No sabía de lo que me hablaba. No era conocedora yo de eso, pero no quise discutírselo. Volví a casa rota. Ni el arrullo de Hipólito era capaz de remendar mi desconsuelo. Quería morirme. Morir allí mismo y acabar con todo. Con el sufrimiento. Con la congoja. Con la maldita enfermedad de mi maltrecha psique.

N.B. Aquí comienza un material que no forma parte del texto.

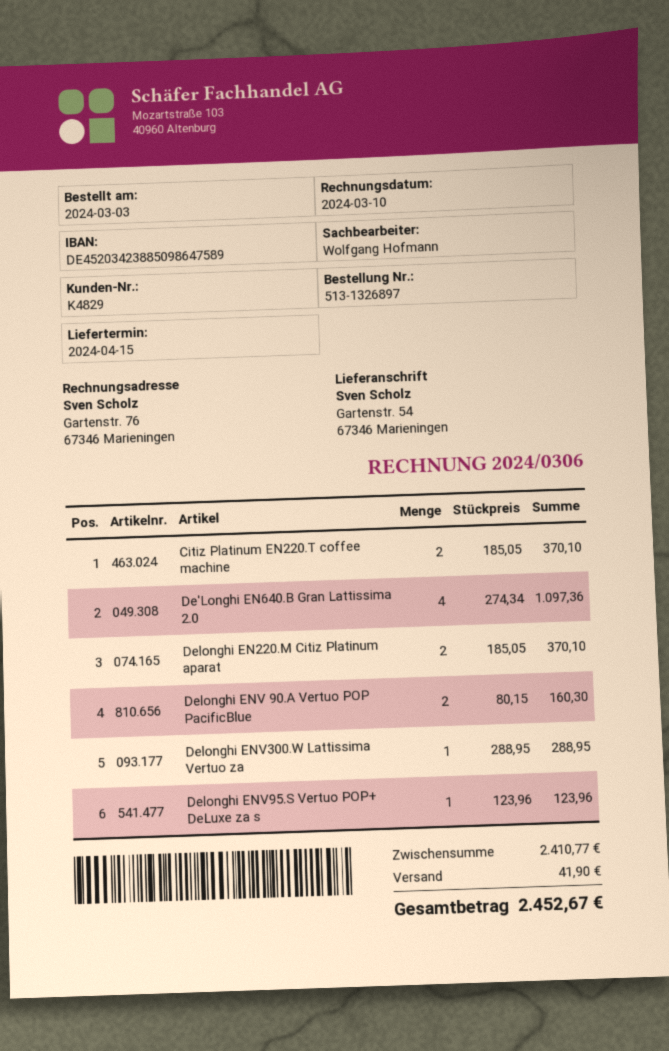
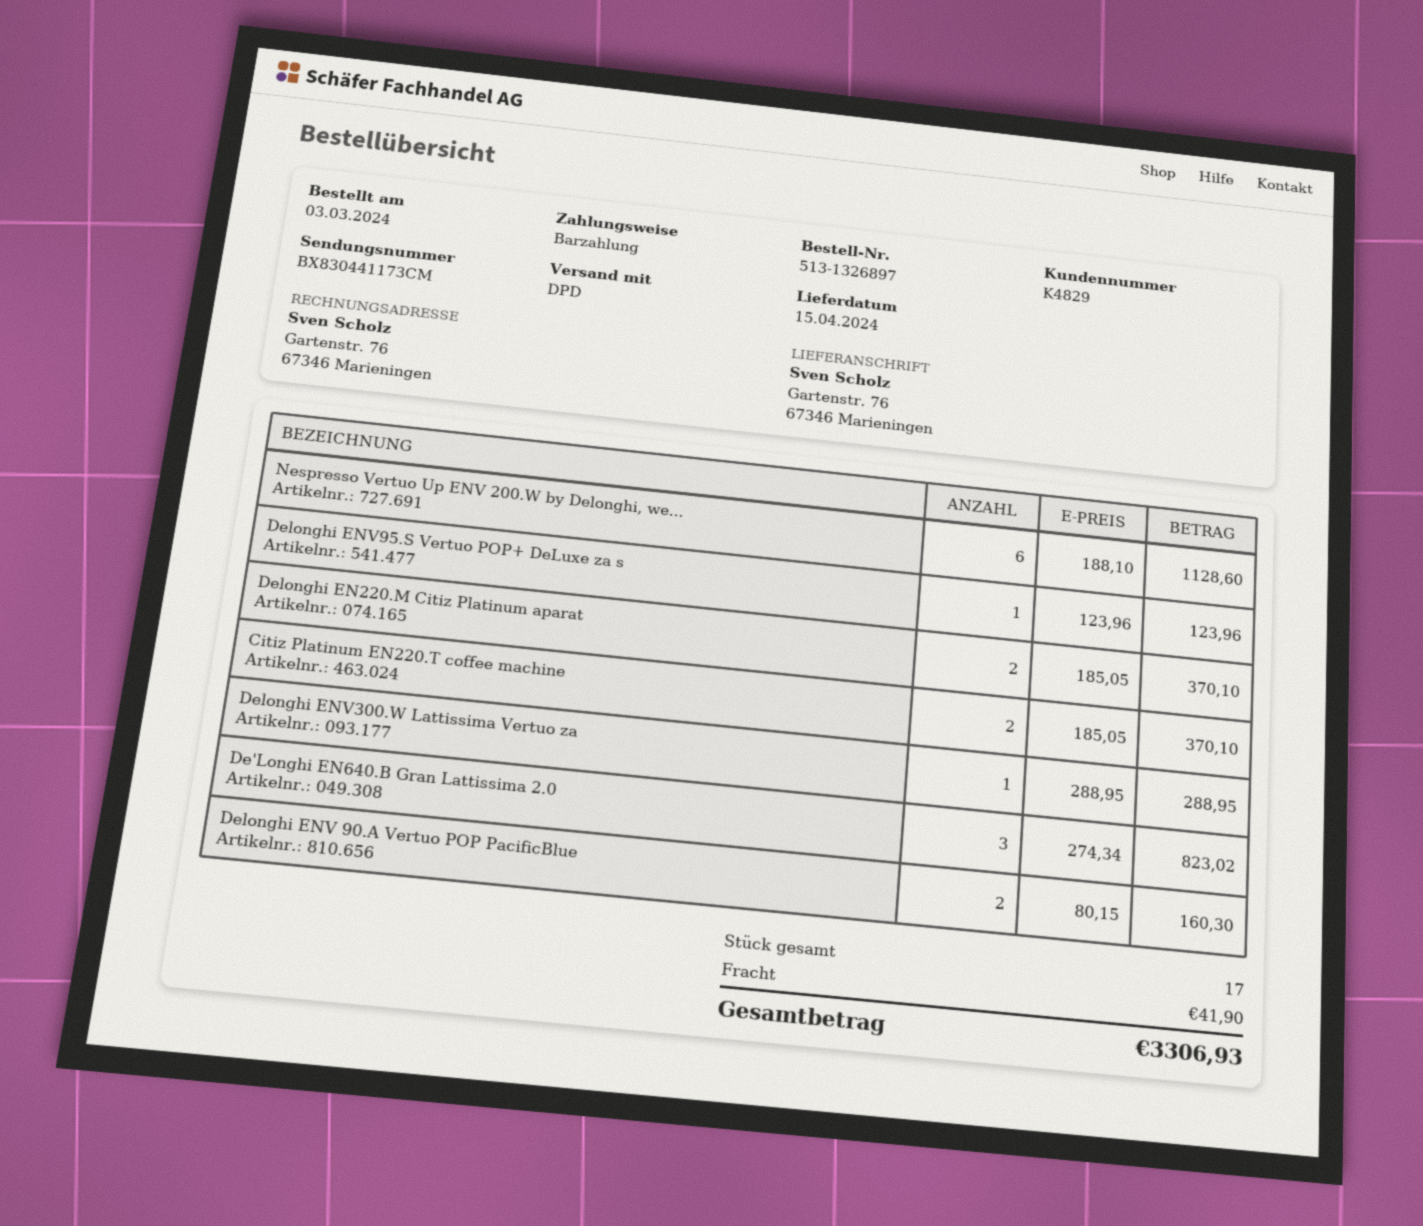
ship to: Gartenstr. 54, 67346 Marieningen -> Gartenstr. 76, 67346 Marieningen
De'Longhi EN640.B Gran Lattissima 2.0: 4 x 274.34 = 1097.36 -> 3 x 274.34 = 823.02
Nespresso Vertuo Up ENV 200.W by Delonghi, we...: none -> 6 x 188.10 = 1128.60
total: 2452.67 -> 3306.93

El láudano, una alta dosis, fue lo único que relajó mi mente. Acerté a escuchar a mi padre renegando de mi visita, tildándola de mala idea y concretando una vista con el doctor Sagrillo para la mañana siguiente.
Después todo fue a negro.
Desperté a mitad de la noche, prisionera de una fuerte taquicardia. Creí que iba a morir en aquel mismo instante, pero no fue así. Despejada y desvelada como nunca lo había estado, salí hacía el despacho de mi padre. Había tenido fuertes pesadillas con Sancho y las cartas que mencionó doña Adela.
Tenía un mal pálpito que quería desestimar. Mi padre podría ser frío, pero no lo vi nunca capaz de llegar a aquellos extremos.
Me colé, como cuando apenas levantaba tres palmos del suelo, en su despacho. Apenas había cambiado en todo aquel tiempo, y eso me reconfortó. Pero no tenía tiempo que perder. Rebusqué por toda la estancia, entre los archivadores, por los armarios… pero no di con nada. Estaba por rendirme cuando, casi movida por una fuerza externa, me dirigí a su escritorio.
Abrí uno por uno los cajones, sin encontrar nada más que alivio. Y entonces llegué al último. Un cajón que solo podía abrirse con una pequeña llave que mi padre, precavido, escondía en un lugar que, para su desgracia, yo conocía.
La tomé con miedo. Estuve a punto de echarme atrás, pero algo me impelía a hacerlo. A abrir ese cajón. ¡Ojalá no lo hubiese hecho! Pues allí reposaban anudadas con un pedazo de cuerda, las cartas de las que me había hablado doña Adela.
Esas cartas, las 48 cartas que mi padre escondió, eran las que él, mi amado Sancho, había mandado desde el frente. Lacradas. Intactas. Tal y cómo habían sido entregadas.
No tuve valor para tocarlas. No así mis lágrimas, que corrieron a besar las letras que había sangrado mi desdichado amado.
Cerré el secreter despacio, con manos temblorosas, como no siendo capaz de aceptar aquella realidad.
Deambulé por los pasillos como un alma en pena. Mi juicio se había nublado completamente. No era consciente de a donde me dirigían mis pasos, hasta que me descubrí al borde del tejado.
Después de dar un paso, esperando abrazarme a la oscuridad eterna, encontré paz.